WORK ITEM: Working through the lines below, return each one that holds "absolute".

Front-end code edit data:
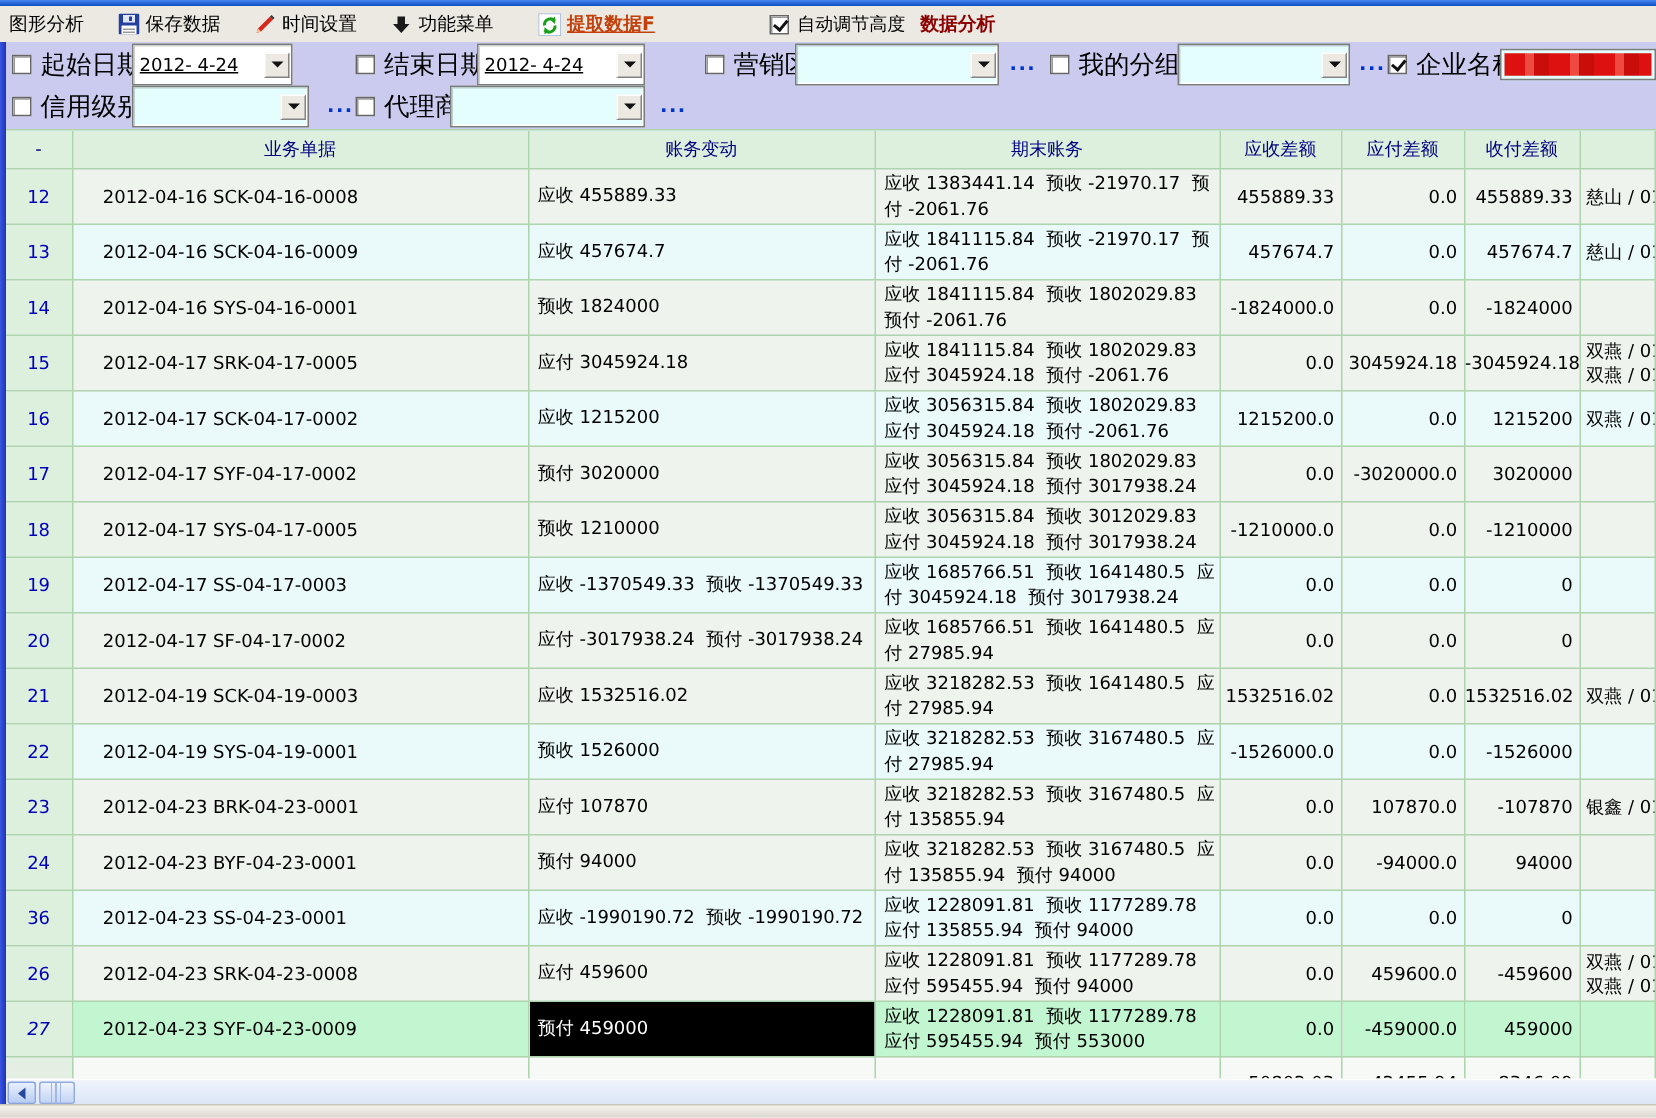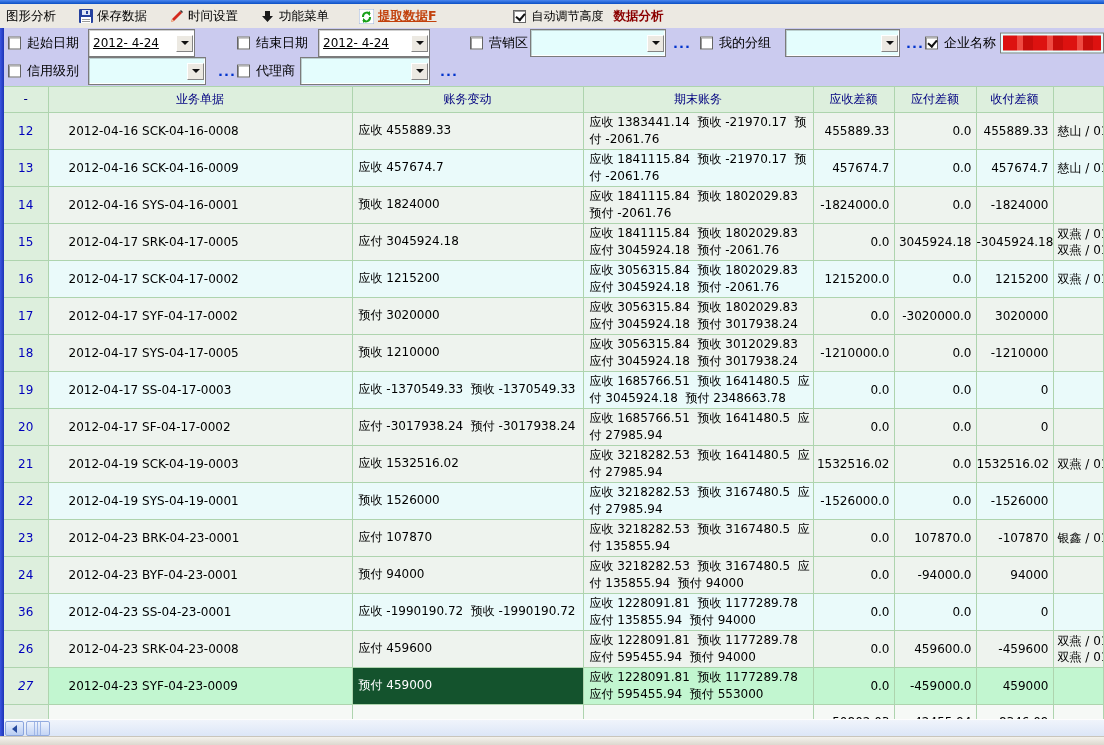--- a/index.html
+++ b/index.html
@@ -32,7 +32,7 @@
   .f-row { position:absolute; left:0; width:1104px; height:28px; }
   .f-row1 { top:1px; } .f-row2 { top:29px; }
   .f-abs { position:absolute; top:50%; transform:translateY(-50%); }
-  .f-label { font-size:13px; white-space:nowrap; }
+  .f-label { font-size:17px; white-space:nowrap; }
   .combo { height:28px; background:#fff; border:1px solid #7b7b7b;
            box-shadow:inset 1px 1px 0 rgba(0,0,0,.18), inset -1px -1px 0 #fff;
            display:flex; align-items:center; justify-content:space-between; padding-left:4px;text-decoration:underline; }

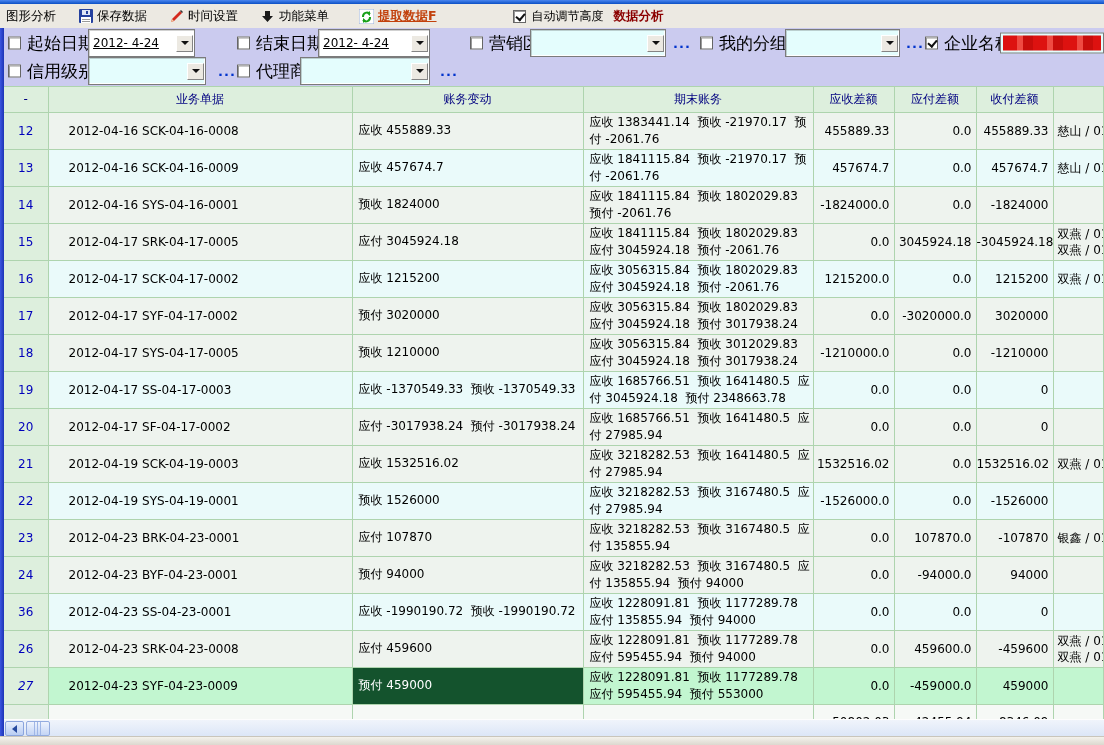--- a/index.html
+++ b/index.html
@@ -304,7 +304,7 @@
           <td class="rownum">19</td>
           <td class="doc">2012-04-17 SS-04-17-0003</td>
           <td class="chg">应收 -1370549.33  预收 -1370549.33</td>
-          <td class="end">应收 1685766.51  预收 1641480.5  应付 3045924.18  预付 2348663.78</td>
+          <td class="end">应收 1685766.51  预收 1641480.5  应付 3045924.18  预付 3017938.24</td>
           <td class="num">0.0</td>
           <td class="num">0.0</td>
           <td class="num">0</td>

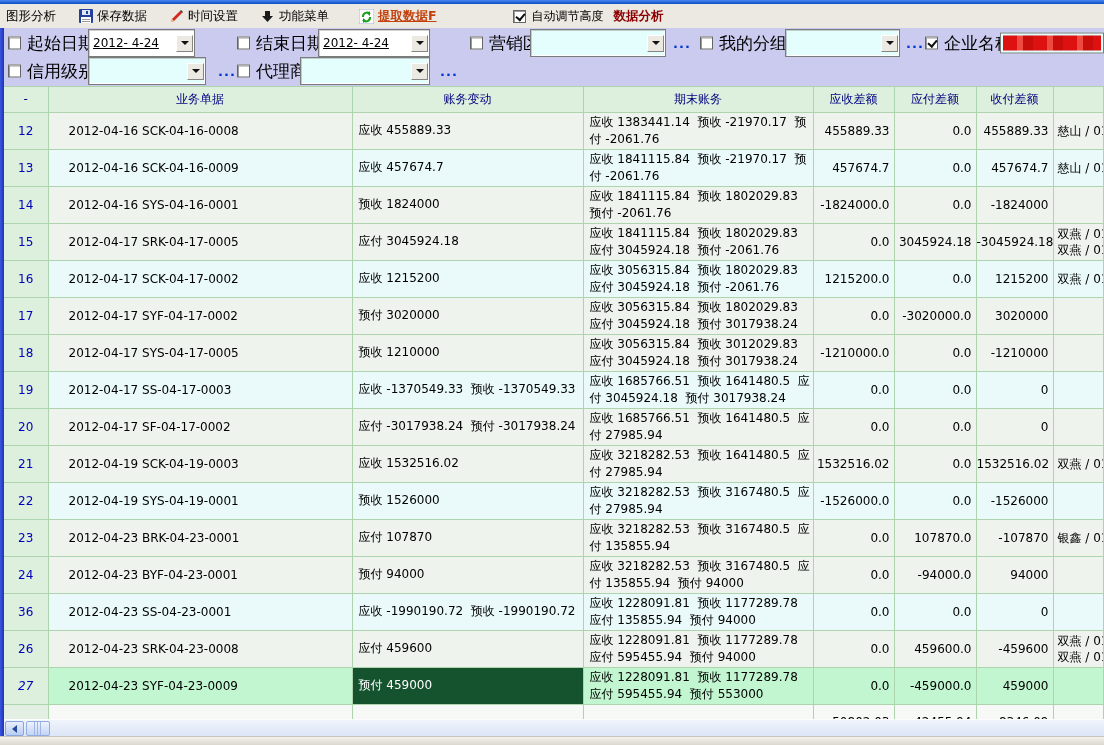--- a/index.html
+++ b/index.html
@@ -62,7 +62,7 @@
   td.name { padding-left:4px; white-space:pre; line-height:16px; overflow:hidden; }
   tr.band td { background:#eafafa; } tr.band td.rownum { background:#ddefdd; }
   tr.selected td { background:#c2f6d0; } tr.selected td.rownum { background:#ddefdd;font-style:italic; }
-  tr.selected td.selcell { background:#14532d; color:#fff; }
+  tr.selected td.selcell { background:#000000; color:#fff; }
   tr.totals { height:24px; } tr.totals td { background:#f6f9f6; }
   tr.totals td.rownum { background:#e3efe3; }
---
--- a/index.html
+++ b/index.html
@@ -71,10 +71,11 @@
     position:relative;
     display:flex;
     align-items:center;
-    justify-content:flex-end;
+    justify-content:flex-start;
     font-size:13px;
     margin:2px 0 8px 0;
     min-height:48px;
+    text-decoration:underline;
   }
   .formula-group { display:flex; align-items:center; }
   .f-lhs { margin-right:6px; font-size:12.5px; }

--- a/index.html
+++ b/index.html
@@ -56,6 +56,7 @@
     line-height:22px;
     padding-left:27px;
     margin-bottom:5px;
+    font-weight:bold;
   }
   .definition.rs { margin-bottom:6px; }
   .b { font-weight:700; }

TASK ANSWER:
   .f-row { position:absolute; left:0; width:1104px; height:28px; }
   .f-abs { position:absolute; top:50%; transform:translateY(-50%); }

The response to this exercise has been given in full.